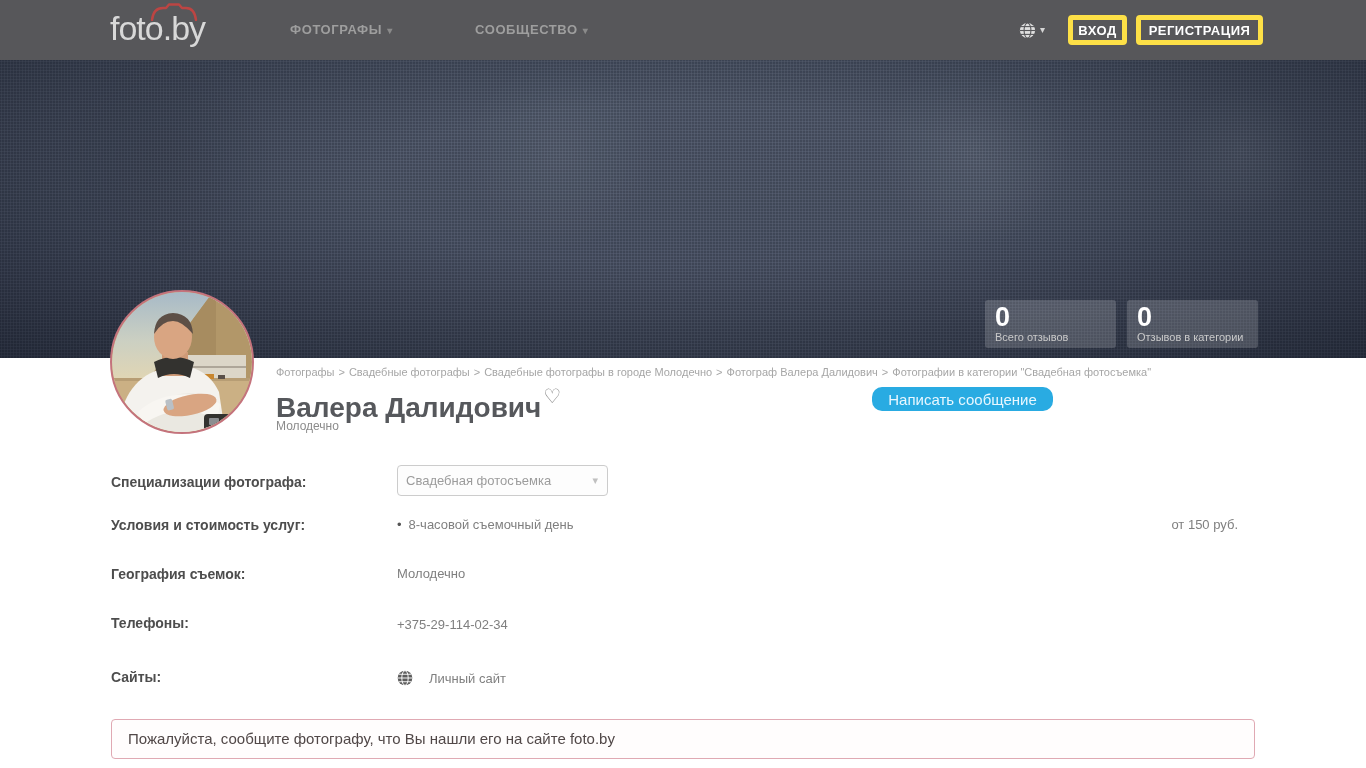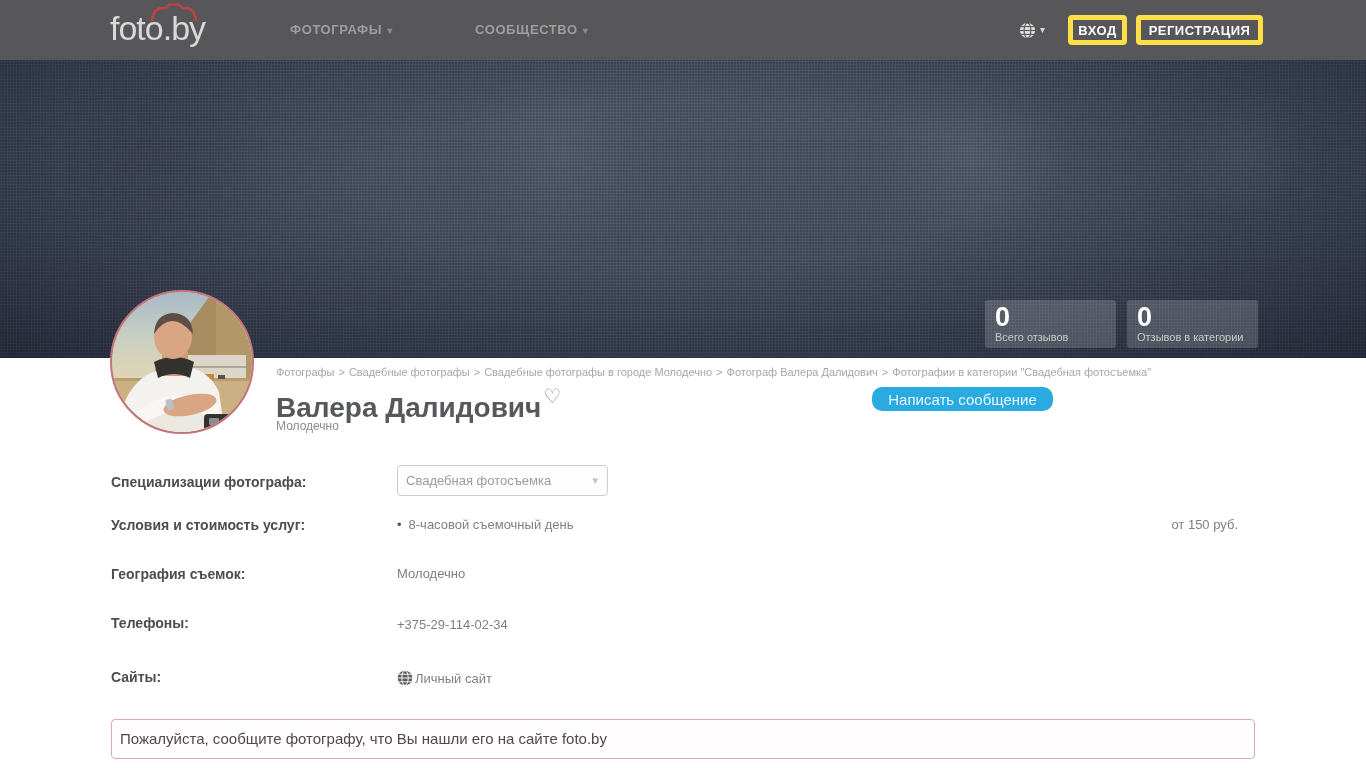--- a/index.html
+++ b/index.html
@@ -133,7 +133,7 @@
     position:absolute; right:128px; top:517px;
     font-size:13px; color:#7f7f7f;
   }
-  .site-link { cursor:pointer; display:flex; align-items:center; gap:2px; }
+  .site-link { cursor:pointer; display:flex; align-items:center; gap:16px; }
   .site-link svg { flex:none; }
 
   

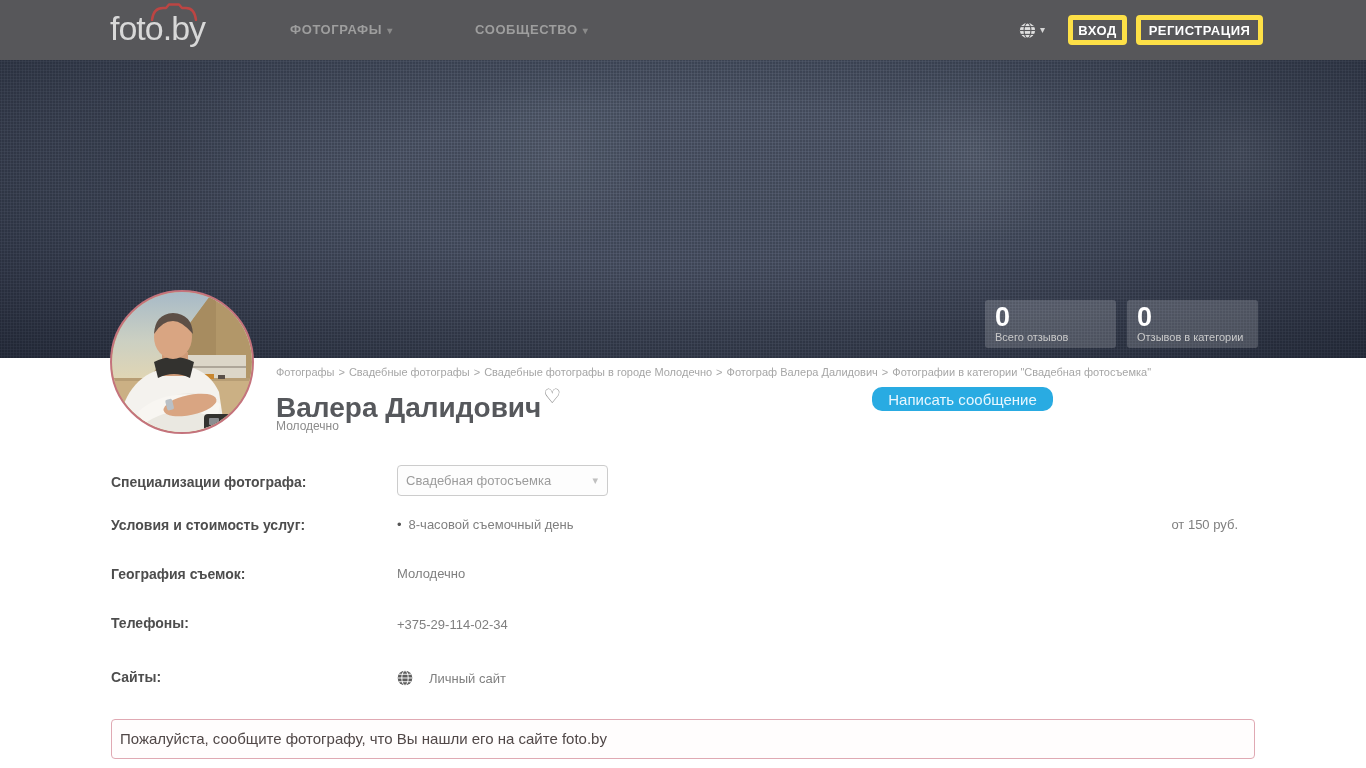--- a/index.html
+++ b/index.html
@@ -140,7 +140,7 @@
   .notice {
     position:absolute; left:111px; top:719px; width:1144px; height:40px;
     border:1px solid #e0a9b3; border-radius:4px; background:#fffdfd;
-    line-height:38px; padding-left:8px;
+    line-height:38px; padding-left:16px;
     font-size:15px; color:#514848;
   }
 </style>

····················

WORK TO COMPLETE:
Within the material, how many lines hold the string "align"? Give the number by itself.

EXERCISE SOLUTION:
2